- **Problem details**
Please copy every record exactly as it is written.

(Beginning of Provided data)

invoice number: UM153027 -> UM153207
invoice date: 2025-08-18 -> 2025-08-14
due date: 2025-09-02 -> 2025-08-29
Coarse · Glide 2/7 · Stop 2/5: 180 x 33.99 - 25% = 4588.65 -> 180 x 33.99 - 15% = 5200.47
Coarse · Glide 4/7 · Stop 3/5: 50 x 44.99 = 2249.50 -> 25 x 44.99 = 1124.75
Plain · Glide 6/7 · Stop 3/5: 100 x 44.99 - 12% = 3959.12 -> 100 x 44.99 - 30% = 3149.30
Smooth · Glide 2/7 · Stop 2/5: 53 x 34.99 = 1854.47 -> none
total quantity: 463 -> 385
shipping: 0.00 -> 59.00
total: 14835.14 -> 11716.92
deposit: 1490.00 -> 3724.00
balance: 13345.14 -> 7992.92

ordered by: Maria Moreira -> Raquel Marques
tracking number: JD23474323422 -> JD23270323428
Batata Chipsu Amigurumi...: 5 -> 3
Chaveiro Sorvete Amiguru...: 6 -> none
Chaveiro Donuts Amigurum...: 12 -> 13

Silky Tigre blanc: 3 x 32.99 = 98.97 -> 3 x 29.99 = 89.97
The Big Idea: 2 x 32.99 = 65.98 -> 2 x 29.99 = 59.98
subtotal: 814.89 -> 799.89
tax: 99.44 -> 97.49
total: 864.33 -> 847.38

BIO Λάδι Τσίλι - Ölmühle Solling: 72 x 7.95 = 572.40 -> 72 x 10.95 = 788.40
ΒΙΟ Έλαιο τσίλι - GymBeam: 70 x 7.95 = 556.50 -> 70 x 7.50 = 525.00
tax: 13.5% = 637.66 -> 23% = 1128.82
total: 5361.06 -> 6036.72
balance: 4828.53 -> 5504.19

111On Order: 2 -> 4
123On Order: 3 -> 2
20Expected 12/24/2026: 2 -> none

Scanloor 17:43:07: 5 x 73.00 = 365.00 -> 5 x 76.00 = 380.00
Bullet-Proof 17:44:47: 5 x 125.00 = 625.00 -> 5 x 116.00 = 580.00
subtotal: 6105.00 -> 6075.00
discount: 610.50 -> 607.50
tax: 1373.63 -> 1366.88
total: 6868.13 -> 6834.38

(End of Provided data)

- **Exercise answer**
invoice number: UM153027 -> UM153207
invoice date: 2025-08-18 -> 2025-08-14
due date: 2025-09-02 -> 2025-08-29
Coarse · Glide 2/7 · Stop 2/5: 180 x 33.99 - 25% = 4588.65 -> 180 x 33.99 - 15% = 5200.47
Coarse · Glide 4/7 · Stop 3/5: 50 x 44.99 = 2249.50 -> 25 x 44.99 = 1124.75
Plain · Glide 6/7 · Stop 3/5: 100 x 44.99 - 12% = 3959.12 -> 100 x 44.99 - 30% = 3149.30
Smooth · Glide 2/7 · Stop 2/5: 53 x 34.99 = 1854.47 -> none
total quantity: 463 -> 385
shipping: 0.00 -> 59.00
total: 14835.14 -> 11716.92
deposit: 1490.00 -> 3724.00
balance: 13345.14 -> 7992.92

ordered by: Maria Moreira -> Raquel Marques
tracking number: JD23474323422 -> JD23270323428
Batata Chipsu Amigurumi...: 5 -> 3
Chaveiro Sorvete Amiguru...: 6 -> none
Chaveiro Donuts Amigurum...: 12 -> 13

Silky Tigre blanc: 3 x 32.99 = 98.97 -> 3 x 29.99 = 89.97
The Big Idea: 2 x 32.99 = 65.98 -> 2 x 29.99 = 59.98
subtotal: 814.89 -> 799.89
tax: 99.44 -> 97.49
total: 864.33 -> 847.38

BIO Λάδι Τσίλι - Ölmühle Solling: 72 x 7.95 = 572.40 -> 72 x 10.95 = 788.40
ΒΙΟ Έλαιο τσίλι - GymBeam: 70 x 7.95 = 556.50 -> 70 x 7.50 = 525.00
tax: 13.5% = 637.66 -> 23% = 1128.82
total: 5361.06 -> 6036.72
balance: 4828.53 -> 5504.19

111On Order: 2 -> 4
123On Order: 3 -> 2
20Expected 12/24/2026: 2 -> none

Scanloor 17:43:07: 5 x 73.00 = 365.00 -> 5 x 76.00 = 380.00
Bullet-Proof 17:44:47: 5 x 125.00 = 625.00 -> 5 x 116.00 = 580.00
subtotal: 6105.00 -> 6075.00
discount: 610.50 -> 607.50
tax: 1373.63 -> 1366.88
total: 6868.13 -> 6834.38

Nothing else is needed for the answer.